# What you should do:
Pictures are to be left out, and only the lines from the one with "(127, 521) none" through the last line of the listing below are to be repeated exactly.

# Dataset records:
-=-=-

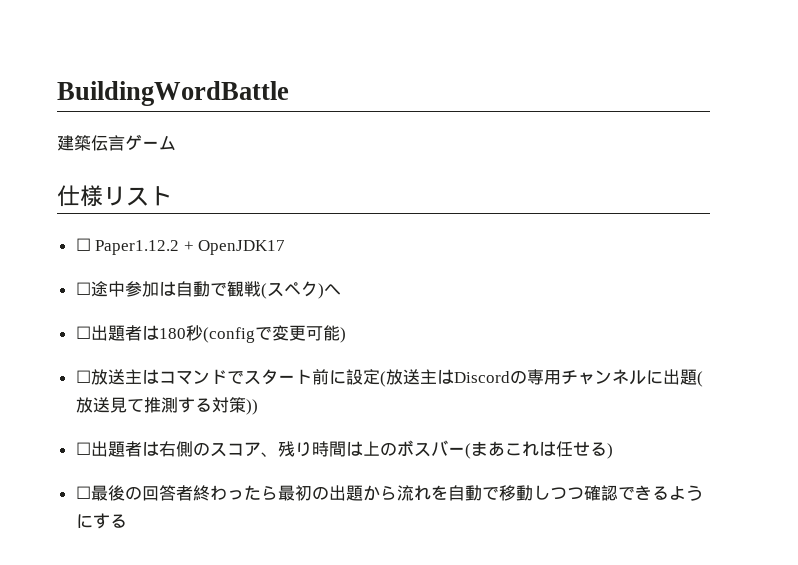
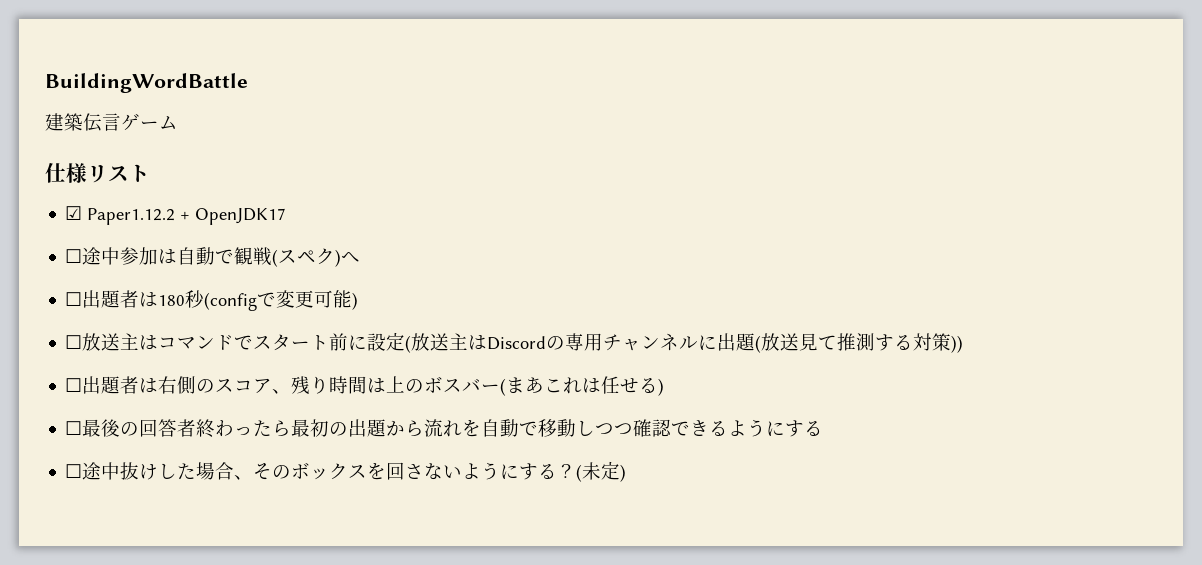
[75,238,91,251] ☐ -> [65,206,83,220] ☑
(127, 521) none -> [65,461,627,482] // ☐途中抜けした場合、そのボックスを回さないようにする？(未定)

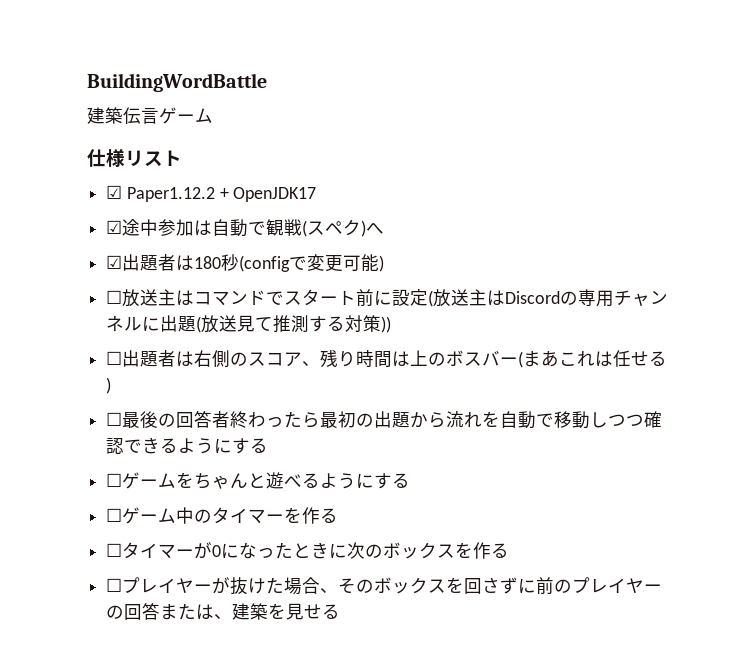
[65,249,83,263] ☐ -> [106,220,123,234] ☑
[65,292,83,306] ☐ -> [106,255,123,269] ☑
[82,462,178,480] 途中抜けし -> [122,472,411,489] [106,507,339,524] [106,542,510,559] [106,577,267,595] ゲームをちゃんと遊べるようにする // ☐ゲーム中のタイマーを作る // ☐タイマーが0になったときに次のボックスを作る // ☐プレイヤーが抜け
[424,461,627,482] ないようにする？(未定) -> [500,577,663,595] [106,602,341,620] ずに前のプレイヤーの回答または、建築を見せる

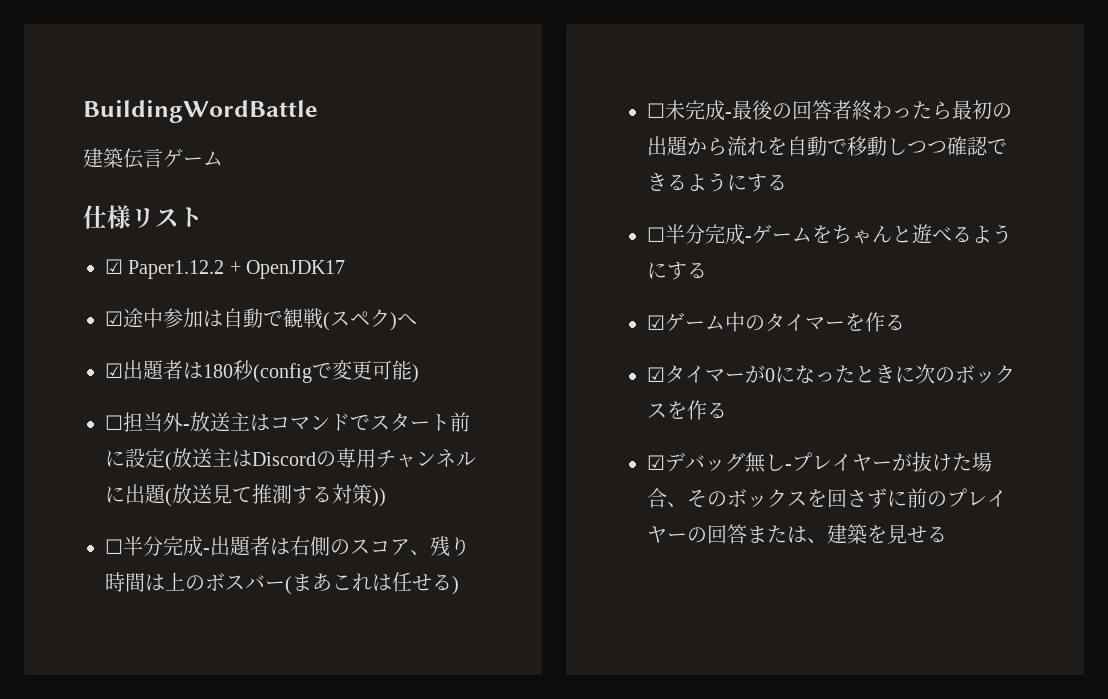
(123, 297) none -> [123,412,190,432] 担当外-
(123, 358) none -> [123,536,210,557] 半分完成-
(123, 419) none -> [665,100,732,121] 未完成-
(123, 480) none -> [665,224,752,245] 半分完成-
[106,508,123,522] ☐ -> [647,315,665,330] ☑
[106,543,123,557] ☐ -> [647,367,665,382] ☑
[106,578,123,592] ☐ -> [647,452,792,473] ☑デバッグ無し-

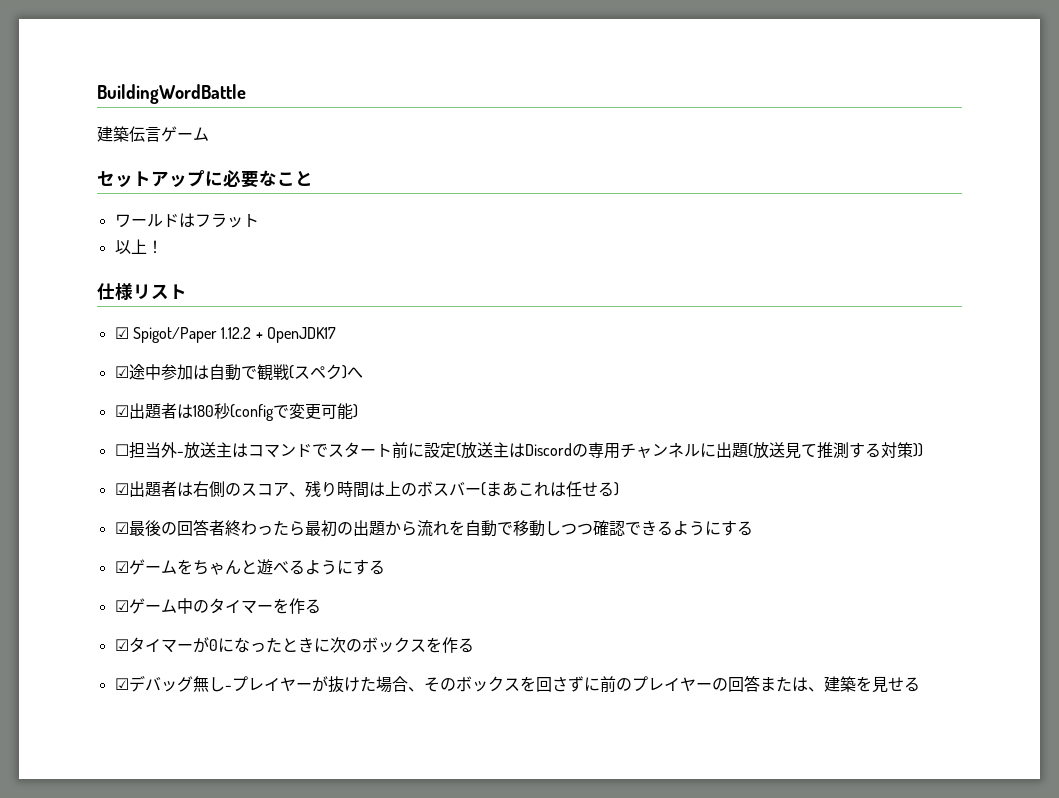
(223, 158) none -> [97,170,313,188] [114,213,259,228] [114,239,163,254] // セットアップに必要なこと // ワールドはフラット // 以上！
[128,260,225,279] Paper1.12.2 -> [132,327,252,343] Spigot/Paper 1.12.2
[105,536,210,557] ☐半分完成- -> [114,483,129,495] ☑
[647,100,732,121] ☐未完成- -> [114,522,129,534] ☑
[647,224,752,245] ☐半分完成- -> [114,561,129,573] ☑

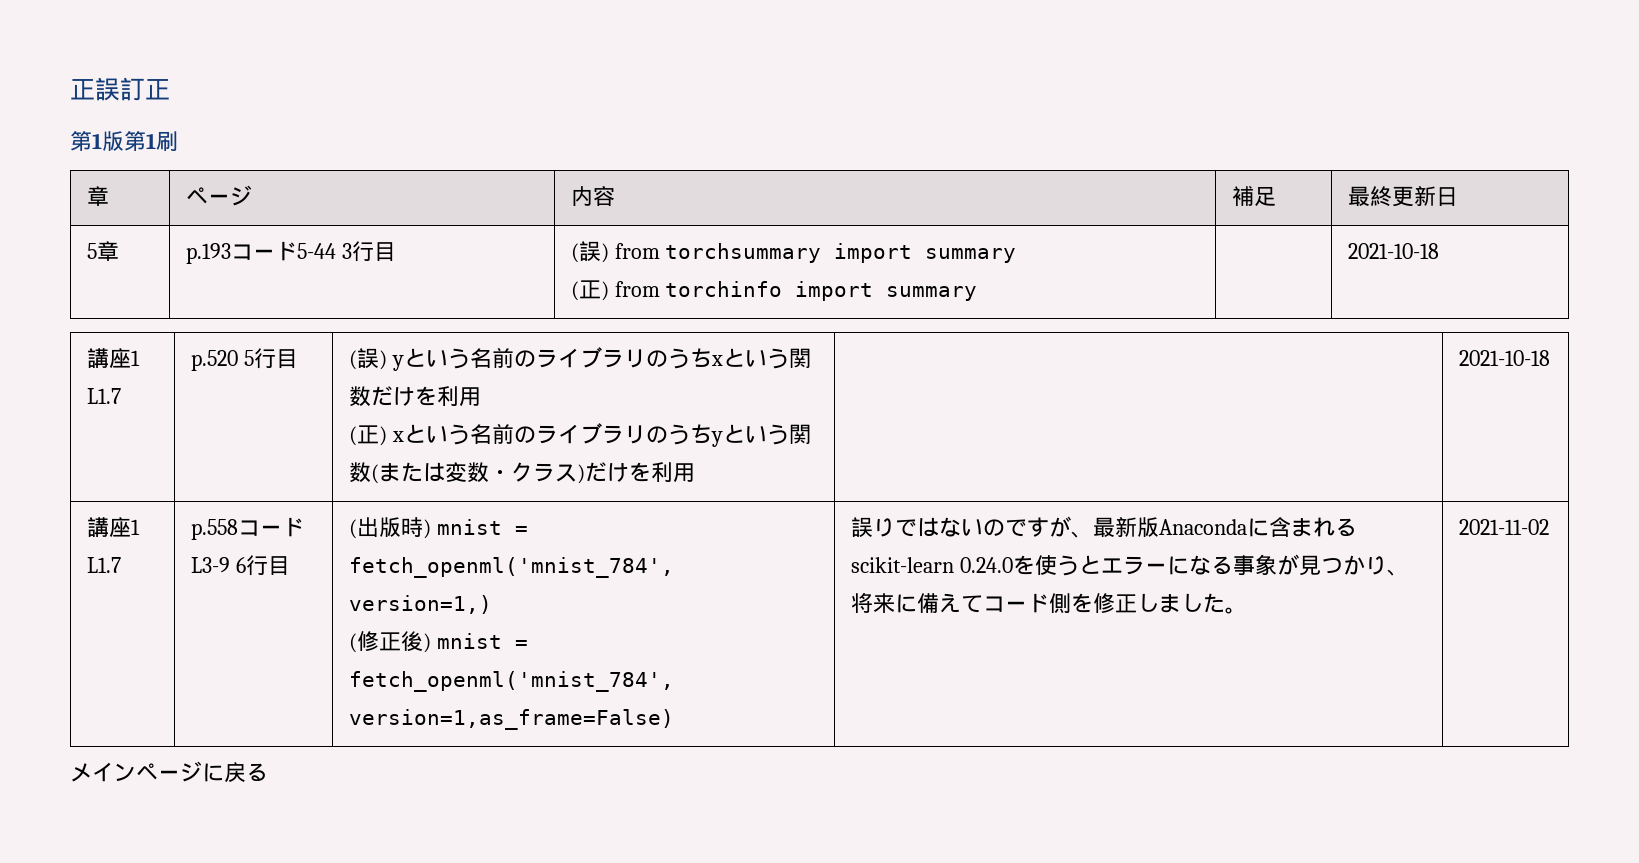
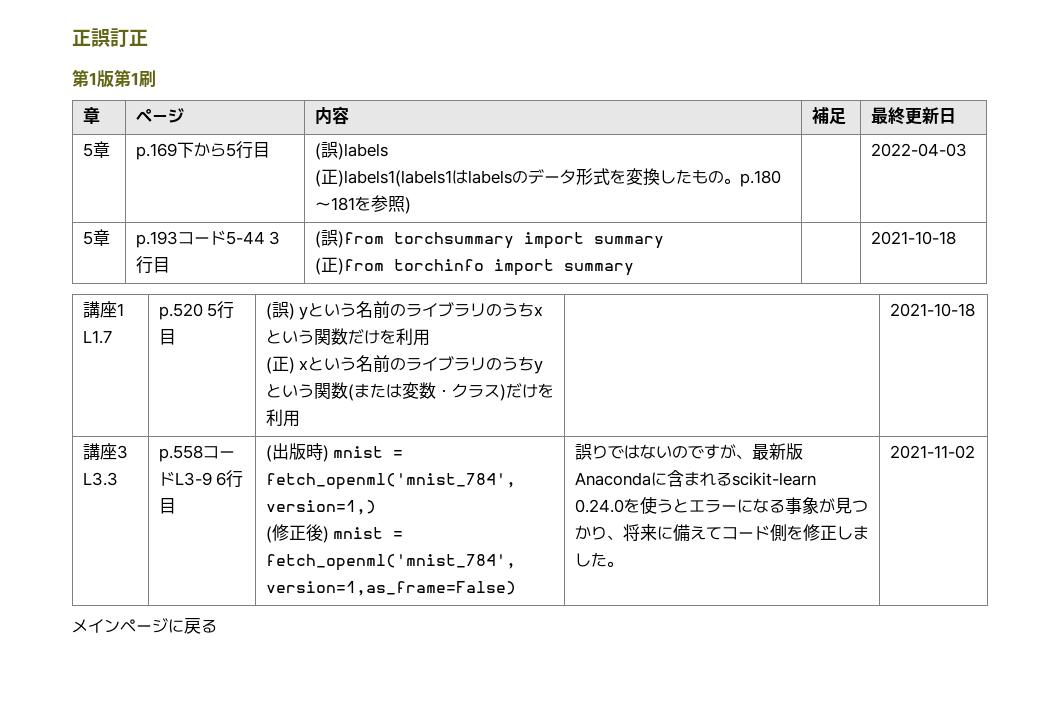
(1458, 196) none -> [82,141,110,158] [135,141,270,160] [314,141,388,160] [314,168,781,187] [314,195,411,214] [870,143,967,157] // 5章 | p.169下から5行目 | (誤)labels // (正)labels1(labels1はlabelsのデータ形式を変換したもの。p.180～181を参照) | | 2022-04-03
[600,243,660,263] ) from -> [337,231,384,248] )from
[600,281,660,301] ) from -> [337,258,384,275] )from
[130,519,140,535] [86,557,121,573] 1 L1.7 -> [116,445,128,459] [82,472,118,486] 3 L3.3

-=-=-

# Your response:
(127, 521) none -> [65,461,627,482] // ☐途中抜けした場合、そのボックスを回さないようにする？(未定)

[65,249,83,263] ☐ -> [106,220,123,234] ☑
[65,292,83,306] ☐ -> [106,255,123,269] ☑
[82,462,178,480] 途中抜けし -> [122,472,411,489] [106,507,339,524] [106,542,510,559] [106,577,267,595] ゲームをちゃんと遊べるようにする // ☐ゲーム中のタイマーを作る // ☐タイマーが0になったときに次のボックスを作る // ☐プレイヤーが抜け
[424,461,627,482] ないようにする？(未定) -> [500,577,663,595] [106,602,341,620] ずに前のプレイヤーの回答または、建築を見せる

(123, 297) none -> [123,412,190,432] 担当外-
(123, 358) none -> [123,536,210,557] 半分完成-
(123, 419) none -> [665,100,732,121] 未完成-
(123, 480) none -> [665,224,752,245] 半分完成-
[106,508,123,522] ☐ -> [647,315,665,330] ☑
[106,543,123,557] ☐ -> [647,367,665,382] ☑
[106,578,123,592] ☐ -> [647,452,792,473] ☑デバッグ無し-

(223, 158) none -> [97,170,313,188] [114,213,259,228] [114,239,163,254] // セットアップに必要なこと // ワールドはフラット // 以上！
[128,260,225,279] Paper1.12.2 -> [132,327,252,343] Spigot/Paper 1.12.2
[105,536,210,557] ☐半分完成- -> [114,483,129,495] ☑
[647,100,732,121] ☐未完成- -> [114,522,129,534] ☑
[647,224,752,245] ☐半分完成- -> [114,561,129,573] ☑

(1458, 196) none -> [82,141,110,158] [135,141,270,160] [314,141,388,160] [314,168,781,187] [314,195,411,214] [870,143,967,157] // 5章 | p.169下から5行目 | (誤)labels // (正)labels1(labels1はlabelsのデータ形式を変換したもの。p.180～181を参照) | | 2022-04-03
[600,243,660,263] ) from -> [337,231,384,248] )from
[600,281,660,301] ) from -> [337,258,384,275] )from
[130,519,140,535] [86,557,121,573] 1 L1.7 -> [116,445,128,459] [82,472,118,486] 3 L3.3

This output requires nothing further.